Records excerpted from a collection

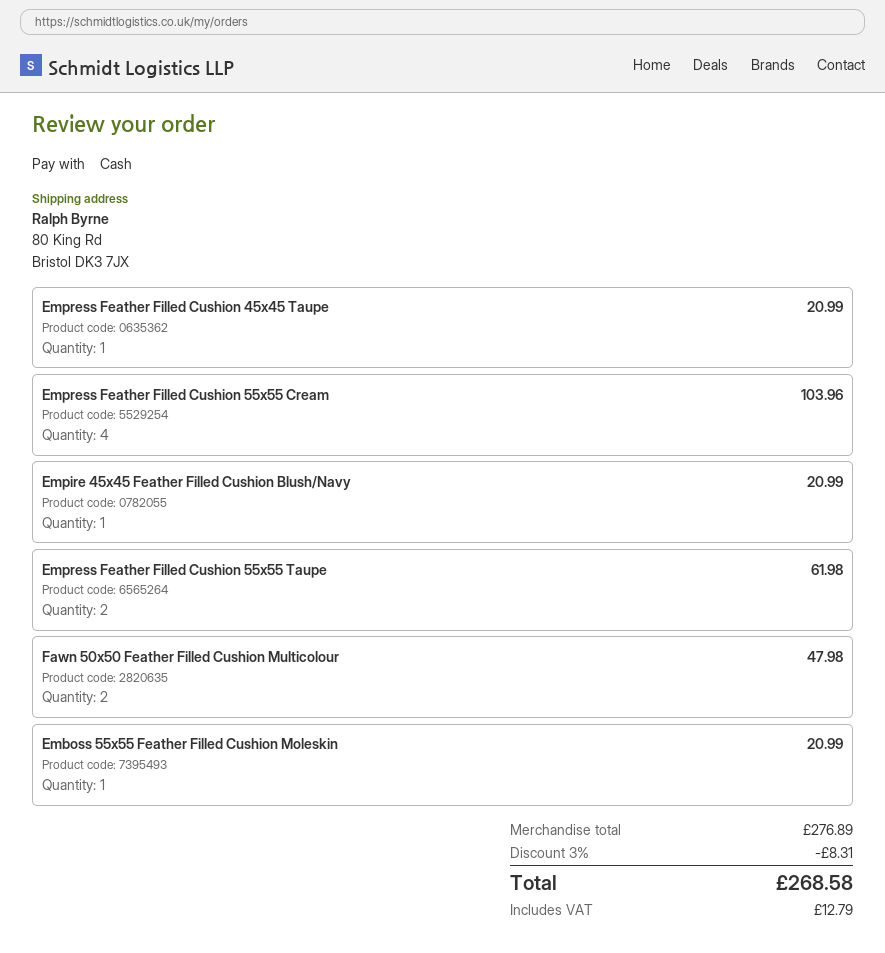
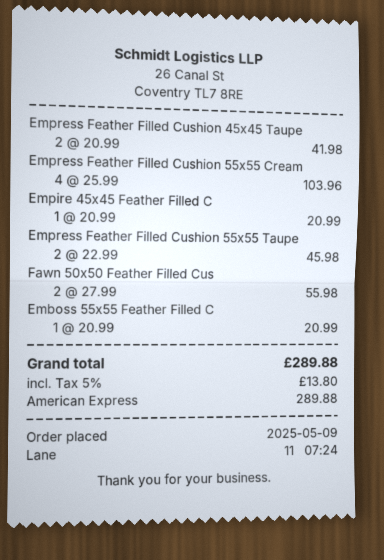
payment method: cash -> American Express
Empress Feather Filled Cushion 45x45 Taupe: 1 for 20.99 -> 2 for 41.98
Empress Feather Filled Cushion 55x55 Taupe: 2 for 61.98 -> 2 for 45.98
Fawn 50x50 Feather Filled Cushion Multicolour: 2 for 47.98 -> 2 for 55.98
discount: 3% = 8.31 -> none
tax: 12.79 -> 13.80
total: 268.58 -> 289.88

◆ **Work to complete**
Keep the pictures out of the copy and write out the data exactly as it stands.

◆ **Written solution**
payment method: cash -> American Express
Empress Feather Filled Cushion 45x45 Taupe: 1 for 20.99 -> 2 for 41.98
Empress Feather Filled Cushion 55x55 Taupe: 2 for 61.98 -> 2 for 45.98
Fawn 50x50 Feather Filled Cushion Multicolour: 2 for 47.98 -> 2 for 55.98
discount: 3% = 8.31 -> none
tax: 12.79 -> 13.80
total: 268.58 -> 289.88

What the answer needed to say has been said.